> TASK: Nothing in the records may be altered; repeat them exactly.

> DATA FOR REVIEW:
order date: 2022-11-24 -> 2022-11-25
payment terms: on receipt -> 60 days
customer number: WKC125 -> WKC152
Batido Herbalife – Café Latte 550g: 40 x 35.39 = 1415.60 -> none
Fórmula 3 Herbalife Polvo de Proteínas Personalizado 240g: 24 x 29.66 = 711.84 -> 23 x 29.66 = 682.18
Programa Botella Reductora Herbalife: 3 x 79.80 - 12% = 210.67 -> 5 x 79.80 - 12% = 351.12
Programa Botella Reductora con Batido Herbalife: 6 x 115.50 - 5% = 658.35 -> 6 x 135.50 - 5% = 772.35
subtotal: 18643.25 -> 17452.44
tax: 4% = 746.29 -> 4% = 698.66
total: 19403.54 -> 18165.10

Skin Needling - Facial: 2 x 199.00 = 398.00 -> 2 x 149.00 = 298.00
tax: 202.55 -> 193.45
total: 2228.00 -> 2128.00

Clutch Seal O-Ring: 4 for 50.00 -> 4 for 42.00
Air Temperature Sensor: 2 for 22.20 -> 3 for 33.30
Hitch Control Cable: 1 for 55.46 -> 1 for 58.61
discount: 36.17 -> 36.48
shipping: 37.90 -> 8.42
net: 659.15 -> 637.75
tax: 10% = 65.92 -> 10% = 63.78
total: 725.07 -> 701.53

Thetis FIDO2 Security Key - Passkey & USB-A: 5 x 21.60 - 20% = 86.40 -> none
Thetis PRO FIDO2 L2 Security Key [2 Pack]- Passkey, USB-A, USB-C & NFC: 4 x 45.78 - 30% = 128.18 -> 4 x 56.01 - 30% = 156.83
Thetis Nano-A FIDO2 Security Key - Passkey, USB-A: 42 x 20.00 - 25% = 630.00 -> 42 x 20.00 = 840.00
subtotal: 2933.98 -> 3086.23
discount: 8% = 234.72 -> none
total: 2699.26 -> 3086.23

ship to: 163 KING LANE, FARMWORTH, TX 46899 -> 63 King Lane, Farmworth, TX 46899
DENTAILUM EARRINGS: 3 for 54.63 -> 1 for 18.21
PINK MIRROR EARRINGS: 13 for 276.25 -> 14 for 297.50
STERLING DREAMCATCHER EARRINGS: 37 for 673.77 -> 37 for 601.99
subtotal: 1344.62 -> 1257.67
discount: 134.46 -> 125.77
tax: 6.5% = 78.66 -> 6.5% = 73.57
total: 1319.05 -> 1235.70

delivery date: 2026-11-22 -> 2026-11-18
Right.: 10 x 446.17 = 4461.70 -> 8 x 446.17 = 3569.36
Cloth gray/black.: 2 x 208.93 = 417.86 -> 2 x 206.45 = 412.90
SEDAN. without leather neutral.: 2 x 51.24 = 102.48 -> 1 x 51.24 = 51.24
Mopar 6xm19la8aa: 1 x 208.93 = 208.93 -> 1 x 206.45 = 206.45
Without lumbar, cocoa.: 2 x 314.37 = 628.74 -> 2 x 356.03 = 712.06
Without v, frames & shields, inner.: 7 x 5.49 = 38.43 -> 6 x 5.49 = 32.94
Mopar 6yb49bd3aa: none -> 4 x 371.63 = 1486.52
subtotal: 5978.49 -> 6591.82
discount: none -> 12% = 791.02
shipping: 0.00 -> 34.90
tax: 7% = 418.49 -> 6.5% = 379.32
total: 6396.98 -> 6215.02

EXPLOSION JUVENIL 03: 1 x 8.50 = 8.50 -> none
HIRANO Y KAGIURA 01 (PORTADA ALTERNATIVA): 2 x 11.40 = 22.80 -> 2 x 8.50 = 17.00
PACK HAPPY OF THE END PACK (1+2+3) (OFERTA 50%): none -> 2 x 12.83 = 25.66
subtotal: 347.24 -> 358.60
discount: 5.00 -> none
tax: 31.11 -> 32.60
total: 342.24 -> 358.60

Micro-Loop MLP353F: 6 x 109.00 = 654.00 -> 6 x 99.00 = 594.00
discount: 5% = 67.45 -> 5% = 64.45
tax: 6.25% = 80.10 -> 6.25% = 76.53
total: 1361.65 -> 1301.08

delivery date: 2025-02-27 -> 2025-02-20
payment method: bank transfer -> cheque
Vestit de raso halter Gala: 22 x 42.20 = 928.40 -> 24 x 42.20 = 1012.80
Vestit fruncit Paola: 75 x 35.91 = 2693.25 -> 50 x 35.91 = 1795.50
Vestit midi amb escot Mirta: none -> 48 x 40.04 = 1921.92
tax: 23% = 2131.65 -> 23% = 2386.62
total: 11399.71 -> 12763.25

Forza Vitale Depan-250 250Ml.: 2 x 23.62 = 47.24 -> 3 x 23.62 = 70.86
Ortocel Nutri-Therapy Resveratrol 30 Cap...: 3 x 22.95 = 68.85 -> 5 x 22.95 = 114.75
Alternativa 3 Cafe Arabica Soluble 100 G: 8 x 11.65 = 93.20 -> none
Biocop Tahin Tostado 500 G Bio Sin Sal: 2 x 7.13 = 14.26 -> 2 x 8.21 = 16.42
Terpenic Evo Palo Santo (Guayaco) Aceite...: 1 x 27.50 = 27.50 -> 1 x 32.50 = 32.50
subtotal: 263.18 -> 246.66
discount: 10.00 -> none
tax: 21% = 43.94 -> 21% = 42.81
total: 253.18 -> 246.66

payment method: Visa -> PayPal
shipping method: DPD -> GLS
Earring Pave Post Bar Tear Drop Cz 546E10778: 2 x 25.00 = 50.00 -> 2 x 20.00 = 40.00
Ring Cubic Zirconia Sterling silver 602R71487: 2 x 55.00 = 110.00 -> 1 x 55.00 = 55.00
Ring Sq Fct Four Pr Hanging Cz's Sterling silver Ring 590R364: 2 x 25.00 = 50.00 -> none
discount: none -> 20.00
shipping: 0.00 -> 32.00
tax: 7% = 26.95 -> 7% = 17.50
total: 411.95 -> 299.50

> YOUR SOLUTION:
order date: 2022-11-24 -> 2022-11-25
payment terms: on receipt -> 60 days
customer number: WKC125 -> WKC152
Batido Herbalife – Café Latte 550g: 40 x 35.39 = 1415.60 -> none
Fórmula 3 Herbalife Polvo de Proteínas Personalizado 240g: 24 x 29.66 = 711.84 -> 23 x 29.66 = 682.18
Programa Botella Reductora Herbalife: 3 x 79.80 - 12% = 210.67 -> 5 x 79.80 - 12% = 351.12
Programa Botella Reductora con Batido Herbalife: 6 x 115.50 - 5% = 658.35 -> 6 x 135.50 - 5% = 772.35
subtotal: 18643.25 -> 17452.44
tax: 4% = 746.29 -> 4% = 698.66
total: 19403.54 -> 18165.10

Skin Needling - Facial: 2 x 199.00 = 398.00 -> 2 x 149.00 = 298.00
tax: 202.55 -> 193.45
total: 2228.00 -> 2128.00

Clutch Seal O-Ring: 4 for 50.00 -> 4 for 42.00
Air Temperature Sensor: 2 for 22.20 -> 3 for 33.30
Hitch Control Cable: 1 for 55.46 -> 1 for 58.61
discount: 36.17 -> 36.48
shipping: 37.90 -> 8.42
net: 659.15 -> 637.75
tax: 10% = 65.92 -> 10% = 63.78
total: 725.07 -> 701.53

Thetis FIDO2 Security Key - Passkey & USB-A: 5 x 21.60 - 20% = 86.40 -> none
Thetis PRO FIDO2 L2 Security Key [2 Pack]- Passkey, USB-A, USB-C & NFC: 4 x 45.78 - 30% = 128.18 -> 4 x 56.01 - 30% = 156.83
Thetis Nano-A FIDO2 Security Key - Passkey, USB-A: 42 x 20.00 - 25% = 630.00 -> 42 x 20.00 = 840.00
subtotal: 2933.98 -> 3086.23
discount: 8% = 234.72 -> none
total: 2699.26 -> 3086.23

ship to: 163 KING LANE, FARMWORTH, TX 46899 -> 63 King Lane, Farmworth, TX 46899
DENTAILUM EARRINGS: 3 for 54.63 -> 1 for 18.21
PINK MIRROR EARRINGS: 13 for 276.25 -> 14 for 297.50
STERLING DREAMCATCHER EARRINGS: 37 for 673.77 -> 37 for 601.99
subtotal: 1344.62 -> 1257.67
discount: 134.46 -> 125.77
tax: 6.5% = 78.66 -> 6.5% = 73.57
total: 1319.05 -> 1235.70

delivery date: 2026-11-22 -> 2026-11-18
Right.: 10 x 446.17 = 4461.70 -> 8 x 446.17 = 3569.36
Cloth gray/black.: 2 x 208.93 = 417.86 -> 2 x 206.45 = 412.90
SEDAN. without leather neutral.: 2 x 51.24 = 102.48 -> 1 x 51.24 = 51.24
Mopar 6xm19la8aa: 1 x 208.93 = 208.93 -> 1 x 206.45 = 206.45
Without lumbar, cocoa.: 2 x 314.37 = 628.74 -> 2 x 356.03 = 712.06
Without v, frames & shields, inner.: 7 x 5.49 = 38.43 -> 6 x 5.49 = 32.94
Mopar 6yb49bd3aa: none -> 4 x 371.63 = 1486.52
subtotal: 5978.49 -> 6591.82
discount: none -> 12% = 791.02
shipping: 0.00 -> 34.90
tax: 7% = 418.49 -> 6.5% = 379.32
total: 6396.98 -> 6215.02

EXPLOSION JUVENIL 03: 1 x 8.50 = 8.50 -> none
HIRANO Y KAGIURA 01 (PORTADA ALTERNATIVA): 2 x 11.40 = 22.80 -> 2 x 8.50 = 17.00
PACK HAPPY OF THE END PACK (1+2+3) (OFERTA 50%): none -> 2 x 12.83 = 25.66
subtotal: 347.24 -> 358.60
discount: 5.00 -> none
tax: 31.11 -> 32.60
total: 342.24 -> 358.60

Micro-Loop MLP353F: 6 x 109.00 = 654.00 -> 6 x 99.00 = 594.00
discount: 5% = 67.45 -> 5% = 64.45
tax: 6.25% = 80.10 -> 6.25% = 76.53
total: 1361.65 -> 1301.08

delivery date: 2025-02-27 -> 2025-02-20
payment method: bank transfer -> cheque
Vestit de raso halter Gala: 22 x 42.20 = 928.40 -> 24 x 42.20 = 1012.80
Vestit fruncit Paola: 75 x 35.91 = 2693.25 -> 50 x 35.91 = 1795.50
Vestit midi amb escot Mirta: none -> 48 x 40.04 = 1921.92
tax: 23% = 2131.65 -> 23% = 2386.62
total: 11399.71 -> 12763.25

Forza Vitale Depan-250 250Ml.: 2 x 23.62 = 47.24 -> 3 x 23.62 = 70.86
Ortocel Nutri-Therapy Resveratrol 30 Cap...: 3 x 22.95 = 68.85 -> 5 x 22.95 = 114.75
Alternativa 3 Cafe Arabica Soluble 100 G: 8 x 11.65 = 93.20 -> none
Biocop Tahin Tostado 500 G Bio Sin Sal: 2 x 7.13 = 14.26 -> 2 x 8.21 = 16.42
Terpenic Evo Palo Santo (Guayaco) Aceite...: 1 x 27.50 = 27.50 -> 1 x 32.50 = 32.50
subtotal: 263.18 -> 246.66
discount: 10.00 -> none
tax: 21% = 43.94 -> 21% = 42.81
total: 253.18 -> 246.66

payment method: Visa -> PayPal
shipping method: DPD -> GLS
Earring Pave Post Bar Tear Drop Cz 546E10778: 2 x 25.00 = 50.00 -> 2 x 20.00 = 40.00
Ring Cubic Zirconia Sterling silver 602R71487: 2 x 55.00 = 110.00 -> 1 x 55.00 = 55.00
Ring Sq Fct Four Pr Hanging Cz's Sterling silver Ring 590R364: 2 x 25.00 = 50.00 -> none
discount: none -> 20.00
shipping: 0.00 -> 32.00
tax: 7% = 26.95 -> 7% = 17.50
total: 411.95 -> 299.50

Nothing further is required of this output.